[Data excerpts]
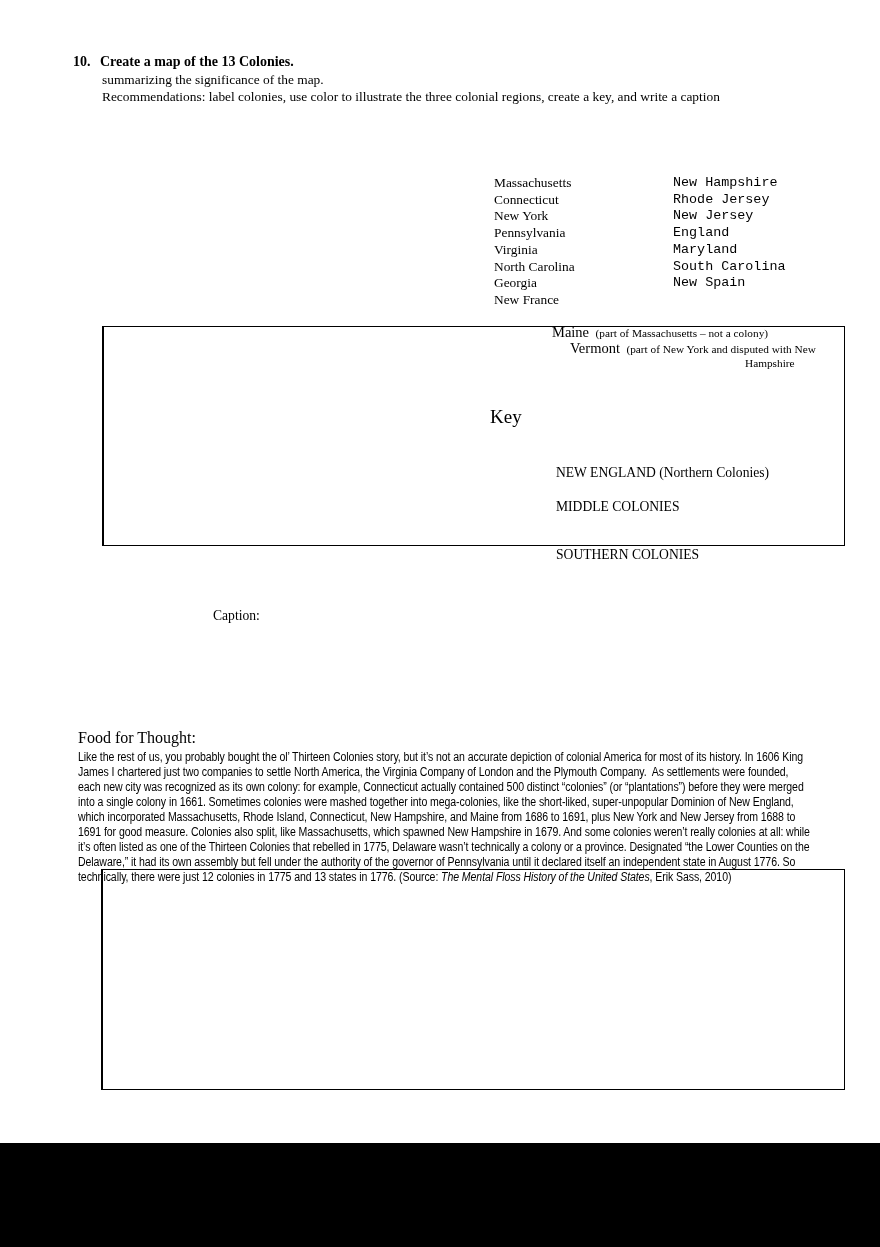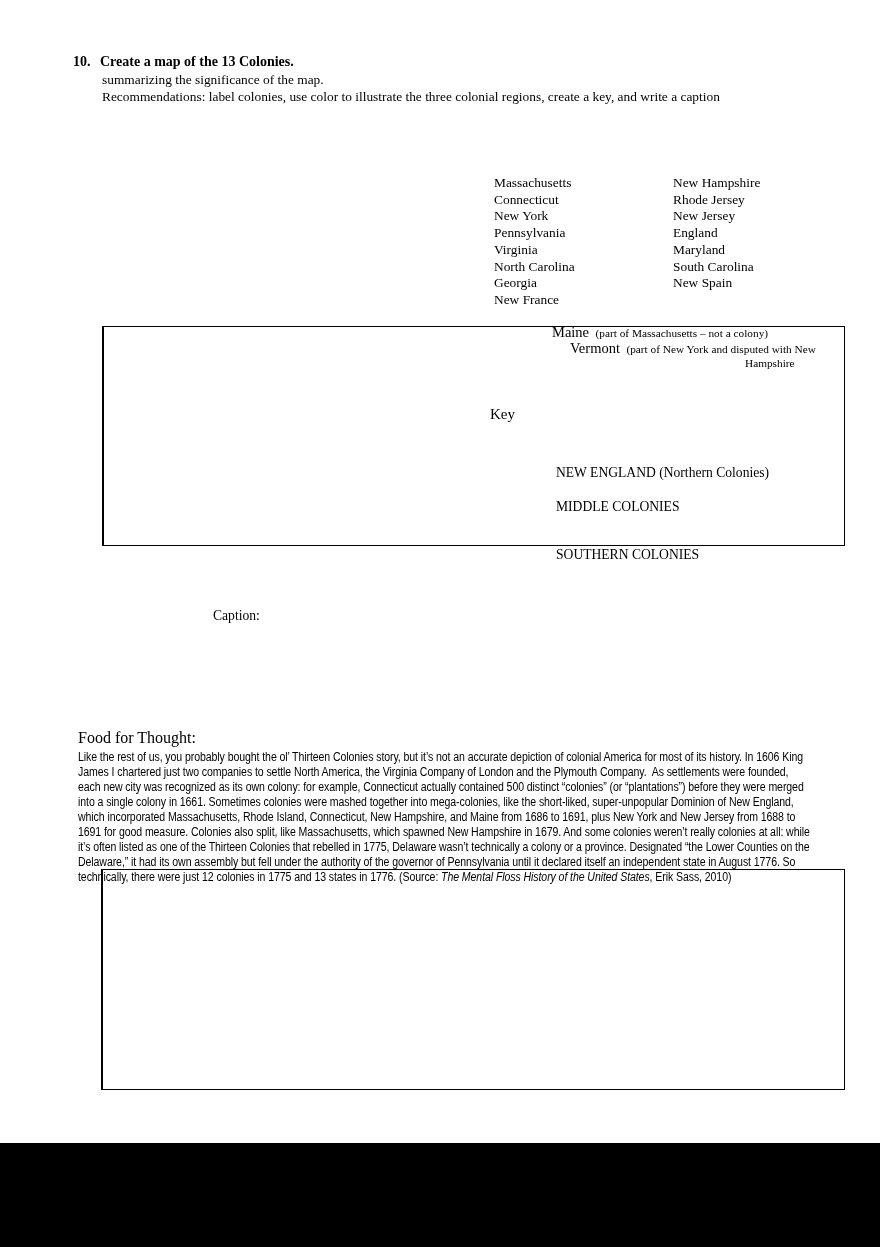--- a/index.html
+++ b/index.html
@@ -14,33 +14,33 @@
   .abs { position: absolute; }
 
   
   .q-head { left: 73px; top: 54px; font-weight: bold; font-size: 14px; display: flex; }
   .q-num { width: 27px; }
   .recs { left: 102px; top: 71px; font-size: 13.4px; line-height: 17.2px; }
 
   
   .colony-col { top: 175px; font-size: 13.4px; line-height: 16.7px; }
   .colony-col.left  { left: 494px; }
-  .colony-col.right { left: 673px; }
+  .colony-col.right { left: 673px; font-family: Liberation Mono, monospace; }
 
   
   .map-box {
     left: 102px; top: 326px; width: 740px; height: 218px;
     border: 1px solid #000; border-left-width: 2px;
     background: transparent;
   }
   .maine-line   { left: 517px; top: 324px; font-size: 14.5px; white-space: nowrap; margin-left: 35px; }
   .vermont-line { left: 570px; top: 340px; font-size: 14.5px; white-space: nowrap; }
   .note { font-size: 11.3px; }
   .hampshire-cont { left: 745px; top: 357px; font-size: 11.3px; }
-  .key-label { left: 490px; top: 406px; font-size: 15px; }
+  .key-label { left: 490px; top: 406px; font-size: 19px; }
   .region-label { left: 556px; font-size: 13.6px; white-space: nowrap; }
   .region-0 { top: 465px; }
   .region-1 { top: 499px; }
   .region-2 { top: 536px; margin-top: 11px; }
 
   .caption-label { left: 213px; top: 608px; font-size: 13.6px; }
 
   
   .fft-head { left: 78px; top: 729px; font-weight: normal; font-size: 16px; }
   .fft-body { left: 78px; top: 750px; width: 780px; }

# Work instruction
Nothing but the lines from the start of the records above through the line with "570px; top: 340px;" should be retyped, each exactly as written; leave out all pictures.

# Task solution
--- a/index.html
+++ b/index.html
@@ -14,33 +14,33 @@
   .abs { position: absolute; }
 
   
   .q-head { left: 73px; top: 54px; font-weight: bold; font-size: 14px; display: flex; }
   .q-num { width: 27px; }
   .recs { left: 102px; top: 71px; font-size: 13.4px; line-height: 17.2px; }
 
   
   .colony-col { top: 175px; font-size: 13.4px; line-height: 16.7px; }
   .colony-col.left  { left: 494px; }
-  .colony-col.right { left: 673px; }
+  .colony-col.right { left: 673px; font-family: Liberation Mono, monospace; }
 
   
   .map-box {
     left: 102px; top: 326px; width: 740px; height: 218px;
     border: 1px solid #000; border-left-width: 2px;
     background: transparent;
   }
   .maine-line   { left: 517px; top: 324px; font-size: 14.5px; white-space: nowrap; margin-left: 35px; }
   .vermont-line { left: 570px; top: 340px; font-size: 14.5px; white-space: nowrap; }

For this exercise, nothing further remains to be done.